Outside of Mythic Rare cards, the most expensive card in the entire set is Training Grounds. Selling for about $6, Training Grounds saw a huge price drop thanks to this great reprint. This is the only rare in the entire set that currently has a value that is higher than the $2 mark.

Finally, even though there are some insanely powerful uncommon cards in the set like Filter Out and Reckless Handling, all of these cards do not have any meaningful value because of how easy they are to open.

Read More: Old MTG Combo Resurfaces, Causing 350% Price Spike!

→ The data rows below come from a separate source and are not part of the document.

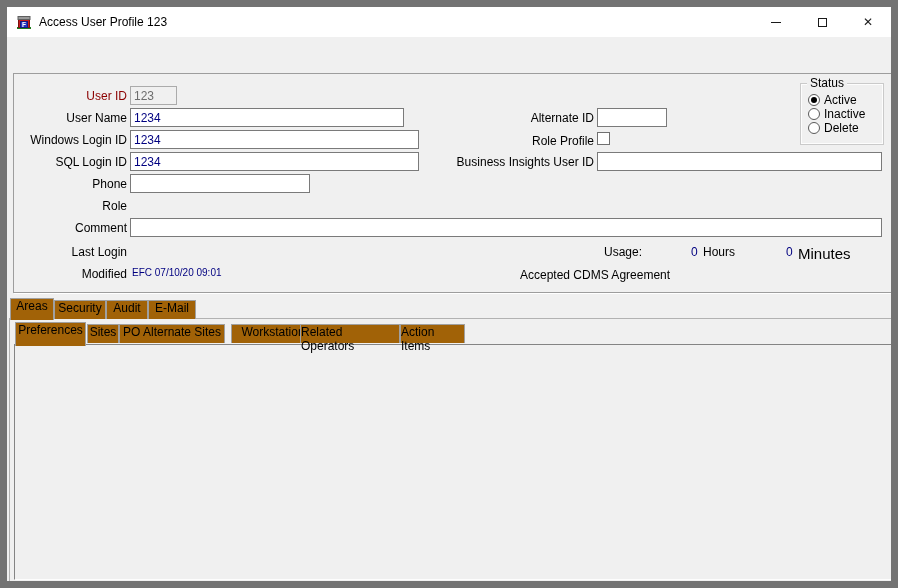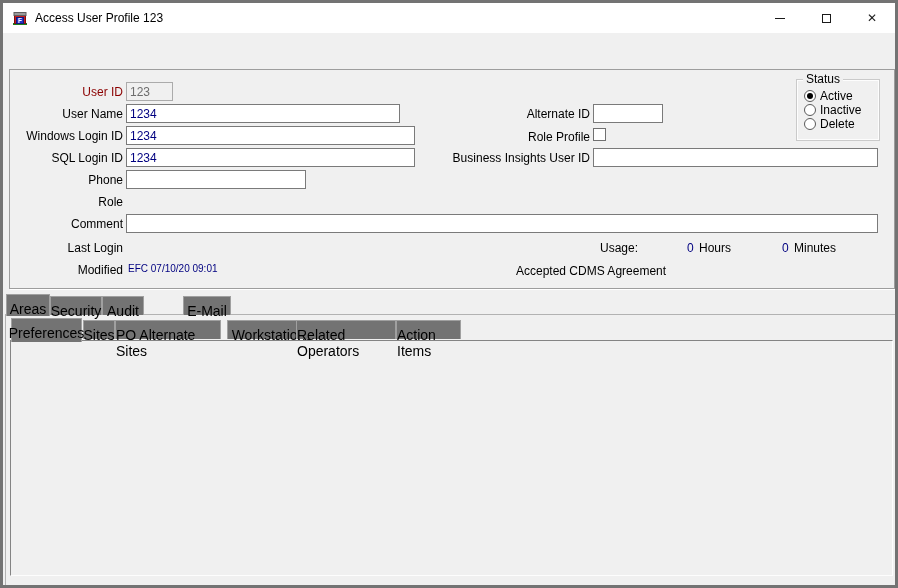"Access User Profile 123" #win { border: 3px solid #737373 -> 7px solid #737373 }
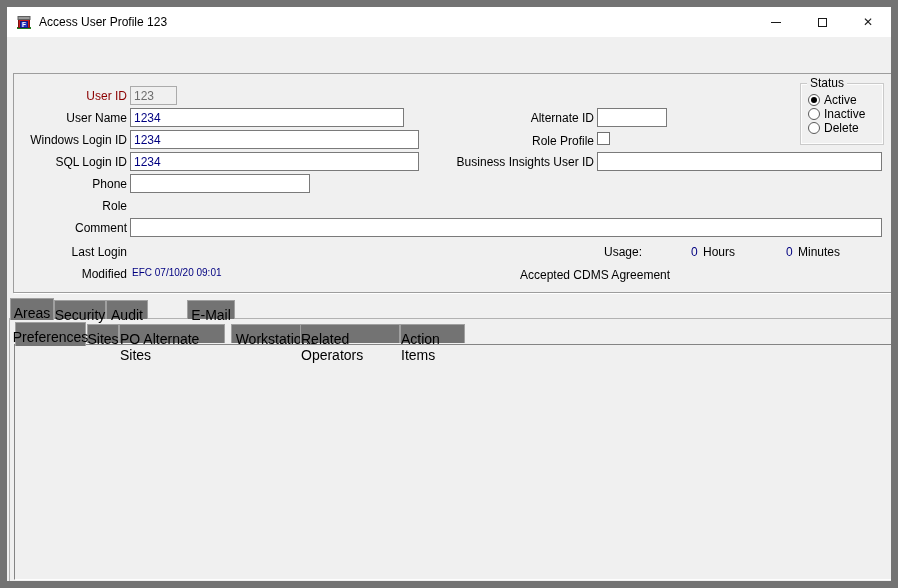"Minutes" span { font-size: 12px -> 15px }
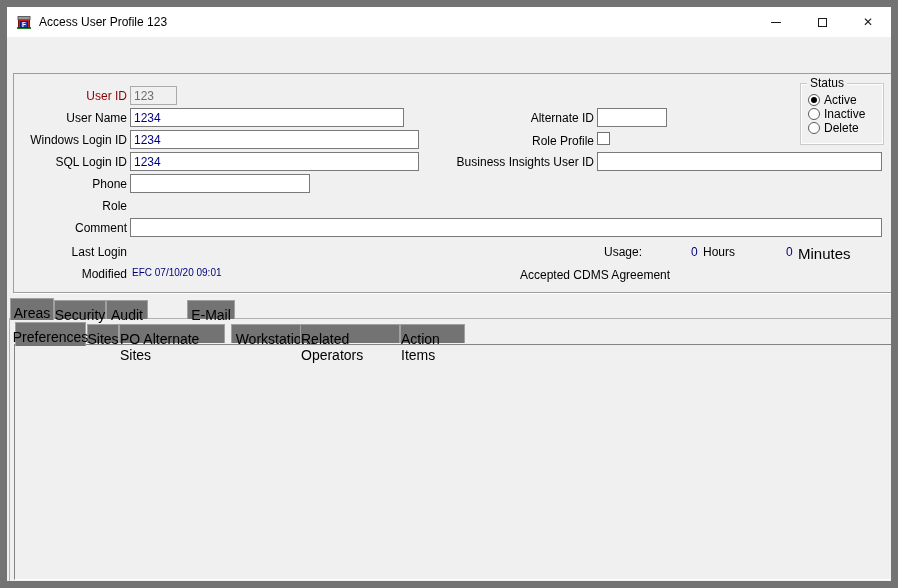"Areas" .tab { background: #737373 -> #a16207; font-size: 14px -> 12px; padding-top: 6px -> 0 }
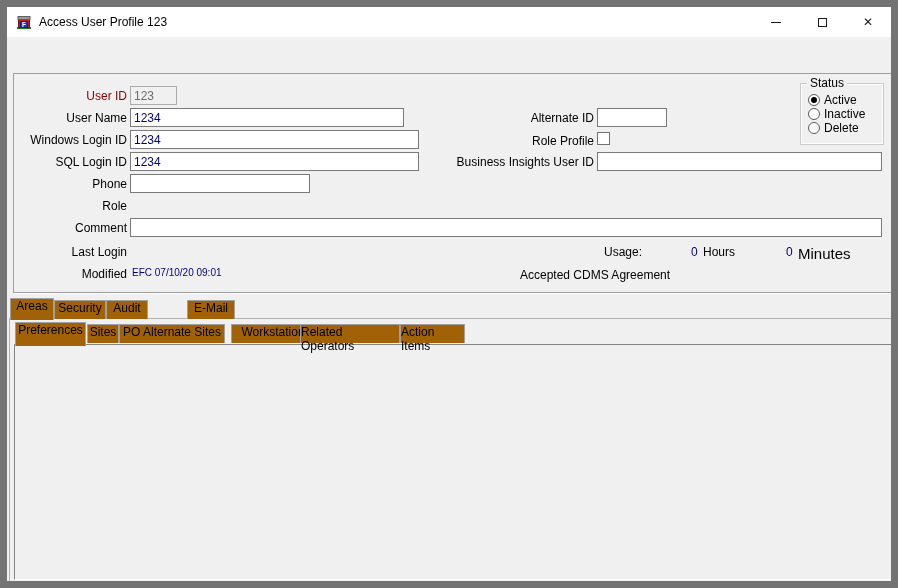"E-Mail" div.tab { margin-left: 39px -> none }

A ‘Reasonable’ Price – But Buy Singles Anyway

According to MTGstocks.com, the average expected value of an MTG Aftermath box is around $71. This is slightly above the price of a booster box, which is the relationship between most prices recorded on this site. This hints that the $60 price that the MTG Aftermath boxes currently sit at is not a bargain but an average price in accordance with how other MTG product interact with their expected value. The fact that these were selling for $120 with this in consideration is a bit unnerving.

An additional note here, though, is that almost all of the value present in the MTG Aftermath set is in the Mythic Rare slot. If you should open a Nissa, or a healthy amount of Mythic Rare cards in your booster, your value is likely pretty good. If you miss Nissa, you may be out money on the secondary market.

Personally, I would advise that you stick to buying singles for this set. The opening experience for these boxes do not seem great, and since all the value of the box is in the Mythic rare slot, your openings, value-wise are likely to be incredibly volatile – with you receiving more copies of a single, likely inexpensive, card than you could ever need.

Even if the cards you are after are the Nissas, I would just pay the premium instead of taking a gamble. That said, should the price of MTG Aftermath booster boxes continue to decline, I may reconsider.